## The context

Let $I=[0,∞)$ and consider the category of persistence modules $(V,π)$ indexed over $I$ satisfying:

- For all $t$ in $I$ but a closed discrete set of points $T$, there exists a neighborhood of $t$ on which $π$ is an isomorphism.
- For all $t$ in $I$ there exists some $ε$ such that $π$ is an isomorphism on $(t-ε,t]$.

For any continuous monotonous map $f:I→I$, we can consider the shifted module $(V[f],π[f])$ defined by: $$ V[f]_t := V_{ft}, \quad π[f]_{s,t} = π_{fs,ft}. $$ If $f:I→I$ also satisfies $f≥\mathrm{Id}$ (i.e. $fx≥x$ for all $x∈I$), then we get a natural morphism of persistence modules $V→V[f]$ (This can be more generally described as having a functor $\cdot[f]$ associated to $f$, and for any $f\leq g$ an associated natural transformation $\cdot[f] \to \cdot[g]$).

Let $O_I$ denote the monoid of continuous monotonous maps $f:I→I$ and $O_I⁺$ the submonoid of those with $f≥\mathrm{Id}$.

We can say that two persistence modules $V,W$ are $(f,g)$-interleaved, for $f,g∈O_I⁺$ if there exist morphisms $F:V→W[f]$ and $G:W→V[g]$ making the usual diagrams commute.

All this is for instance treated in this paper of Bubenik, de Silva, Scott in a way more general setting. The takeaway is that everything behaves very well. Note also that as soon as $V,W$ are interleaved, then $V_∞≅W_∞$.

The Rips complex filtration gives us the following **stability theorem**.

If $X,Y$ are finite metric spaces, then (maybe with a constant forgotten): $$ d_{\mathrm{int}}(V_X,V_Y) ≤ d_{\mathrm{GH}}(X,Y), $$

where $V_X$ (resp. $V_Y$) is the persistence module corresponding to homology of Rips complexes for $X$ (resp. $Y$), $d_{\mathrm{int}}$ is the interleaving distance and $d_{\mathrm{GH}}$ the Gromov-Hausdorff distance.

Following the proof of this fact (say in these notes of Polterovich, Rosen, Samvelyan, Zhang), one can generalize the above to:

If $X,Y$ are coarsely isometric metric spaces (maybe plus some tameness conditions) with "upper control functions" $ρ,θ$, then $V_X$ and $V_Y$ are, up to additive constants, $(ρ,θ)$-interleaved.

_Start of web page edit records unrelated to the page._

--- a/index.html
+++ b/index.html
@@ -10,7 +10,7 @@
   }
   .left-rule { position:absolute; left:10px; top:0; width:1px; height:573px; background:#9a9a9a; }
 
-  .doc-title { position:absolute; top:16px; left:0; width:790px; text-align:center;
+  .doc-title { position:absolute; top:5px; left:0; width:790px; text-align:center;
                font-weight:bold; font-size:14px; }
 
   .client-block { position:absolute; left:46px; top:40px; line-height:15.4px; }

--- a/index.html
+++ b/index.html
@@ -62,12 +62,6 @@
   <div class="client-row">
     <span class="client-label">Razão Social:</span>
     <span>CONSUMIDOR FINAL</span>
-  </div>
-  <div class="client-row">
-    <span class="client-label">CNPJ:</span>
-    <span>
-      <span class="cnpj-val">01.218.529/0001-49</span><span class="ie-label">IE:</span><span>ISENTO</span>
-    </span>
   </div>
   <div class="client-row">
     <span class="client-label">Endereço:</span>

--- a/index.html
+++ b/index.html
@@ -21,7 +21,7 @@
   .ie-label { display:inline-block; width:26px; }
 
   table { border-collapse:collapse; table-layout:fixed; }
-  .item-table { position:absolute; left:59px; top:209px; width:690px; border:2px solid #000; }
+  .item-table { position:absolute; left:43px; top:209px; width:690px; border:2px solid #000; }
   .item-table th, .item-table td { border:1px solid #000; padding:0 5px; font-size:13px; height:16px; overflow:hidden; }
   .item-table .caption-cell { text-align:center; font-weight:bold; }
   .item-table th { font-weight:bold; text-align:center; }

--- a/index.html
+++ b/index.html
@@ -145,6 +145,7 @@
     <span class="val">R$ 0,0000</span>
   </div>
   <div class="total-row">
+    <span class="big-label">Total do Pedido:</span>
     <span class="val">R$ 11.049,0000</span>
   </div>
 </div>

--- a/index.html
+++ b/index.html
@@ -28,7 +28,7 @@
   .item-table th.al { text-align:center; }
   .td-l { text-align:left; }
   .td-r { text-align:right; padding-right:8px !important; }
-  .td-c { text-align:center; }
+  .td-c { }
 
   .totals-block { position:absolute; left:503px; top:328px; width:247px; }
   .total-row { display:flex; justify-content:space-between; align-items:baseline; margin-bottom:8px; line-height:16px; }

As an example, if we take not the standard homology in the Rips complexes, but simplicial uniformly finite homology (i.e. infinite sums of simplicies allowed, but with uniform bound on coefficients), we get that two coarsely isometric spaces $X,Y$ have interleaved persistence modules $V_X,V_Y$, thus $(V_X)_∞ ≅ (V_Y)_∞$. Since $(V_X)_∞$ is uniformly finite homology of $X$, this is a roundabout way to say that uniformly finite homology is invariant under coarse isometries.

We can specialize to quasi-isometries: If we consider the following "distance" on metric spaces: $$ d_{\mathrm{aff}}(X,Y) = \log \inf \{A ≥ 1\ :\ \text{$\exists$ a quasi-isometry between}$$ $$\text{$X$ and $Y$ with scaling constant $A$}\}, $$ and similarly on persistence modules: $$ d_{\mathrm{aff}}(V,W) = \log \inf \{A ≥ 1\ :\ \text{$\exists$ an affine interleaving between}$$ $$\text{ $V$ and $W$ with linear part $A$}\}, $$ we directly get that: $$ d_{\mathrm{aff}}(V_X,V_Y) ≤ d_{\mathrm{aff}}(X,Y), $$ which is a sort of “scaling” version of the stability theorem.

The same kind of path can presumably be taken with “exhaustion” functions and persistence homology w.r.t sublevel sets: If $X$ is some nice topological space and $f,g:X→I$ continuous such that $$ fx ≤ ρ(gx), gx ≤ θ(fx) \quad ∀x $$ for some $ρ,θ∈O_I⁺$, then the corresponding persistence modules will be $(ρ,θ)$-interleaved.

## The question

Can this line of thought (“coarsifying persistence”) be used/developped further? Has it been done somewhere already?